Ambos chiquillos veían como Freya se llevaba casi a la rastra a Yazid, luego Leo observó a Kaede y el lobo no sabía como llevar la conversación, más bien, como preguntarle a su compañera que había pasado sin tanto detalle, sólo quería saber si funcionó o no.

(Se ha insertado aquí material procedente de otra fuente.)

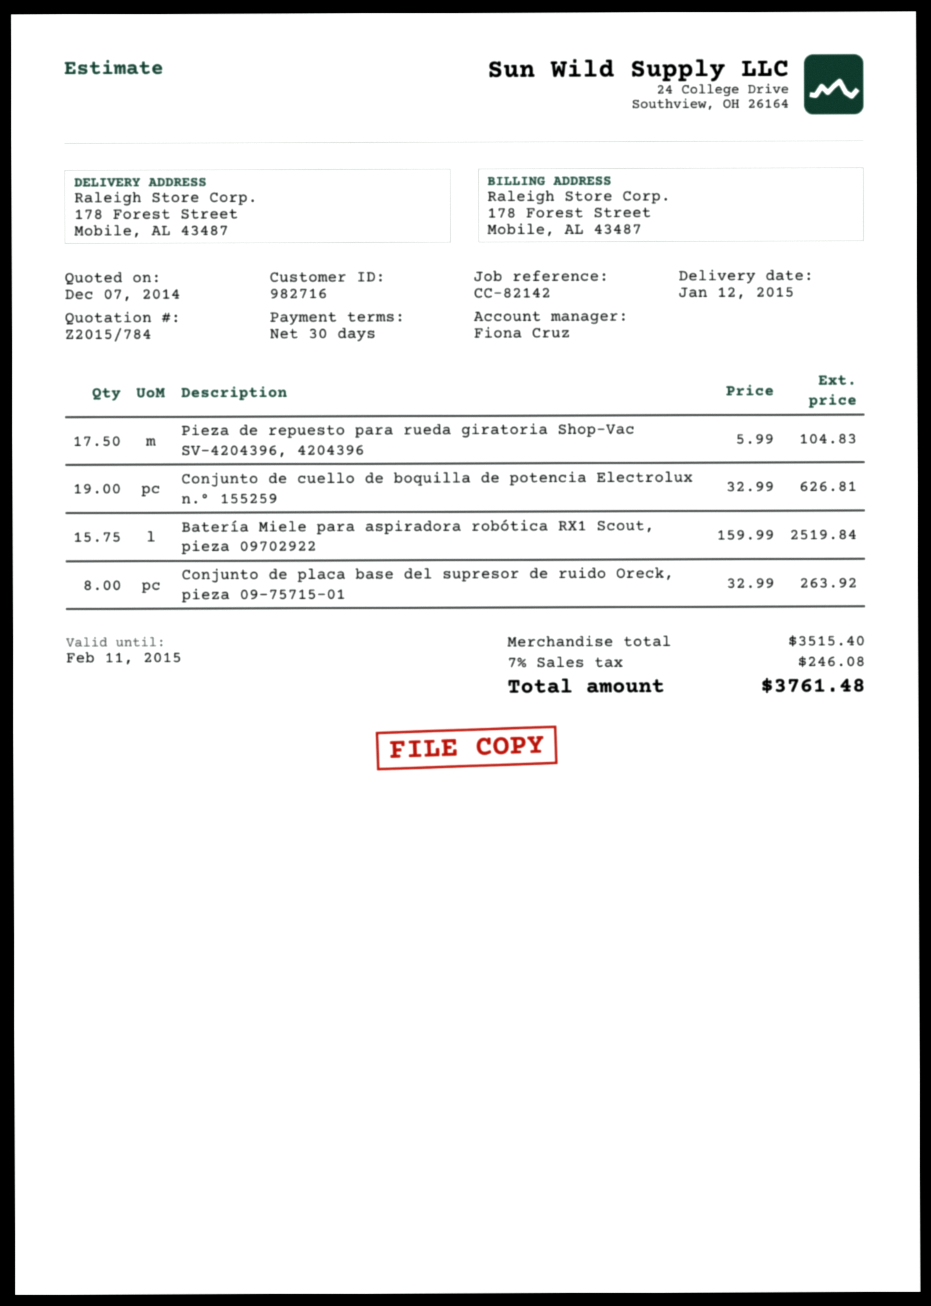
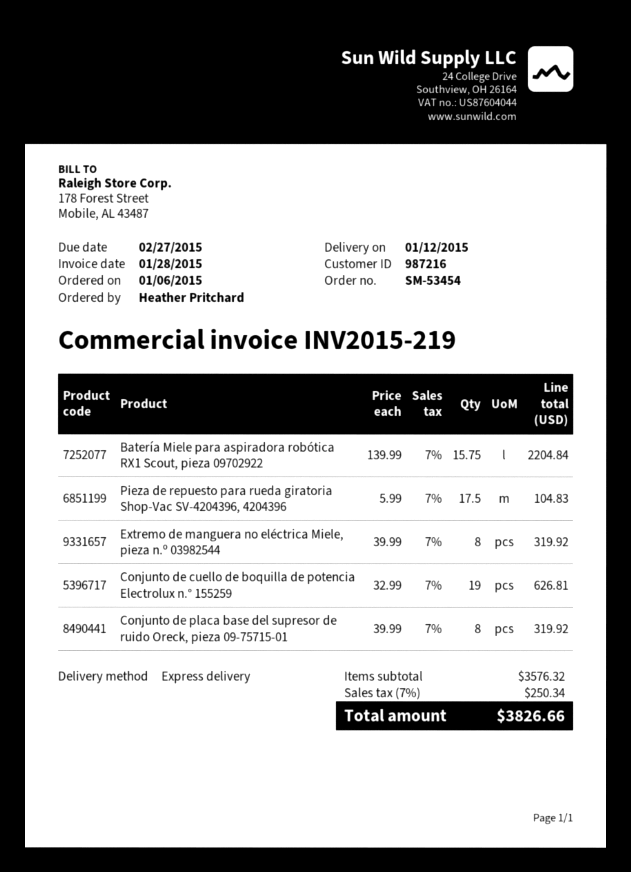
customer number: 982716 -> 987216
Batería Miele para aspiradora robótica RX1 Scout, pieza 09702922: 15.75 x 159.99 = 2519.84 -> 15.75 x 139.99 = 2204.84
Conjunto de placa base del supresor de ruido Oreck, pieza 09-75715-01: 8 x 32.99 = 263.92 -> 8 x 39.99 = 319.92
Extremo de manguera no eléctrica Miele, pieza n.º 03982544: none -> 8 x 39.99 = 319.92
subtotal: 3515.40 -> 3576.32
tax: 7% = 246.08 -> 7% = 250.34
total: 3761.48 -> 3826.66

- Etto… Leo… - decía el gangrel

- ¿qué paso? – pregunto seria la chica.

- ¿Qué tal la noche? – ni bien dijo eso recibió un combo por parte de su amiga

- Entrometido ¬¬ - dijo seriamente Leo.

- Bastaba con que lo dijeras TT – contestó Kaede sobándose la mandíbula.

- Esta bien, creo que me pase – dijo la chica abrazando a su compañero mientras le susurraba al oído – No sabes que noche me he dado…

Fin


NdA.: Como me costo hacer el alargue… además que he tenido algunos problemas… pero este fue el regalo que Nuki quiso de despedida… la continuación de su regalo de cumpleaños, eso es todo, nos veremos... escribiendo desde otro país ja ne!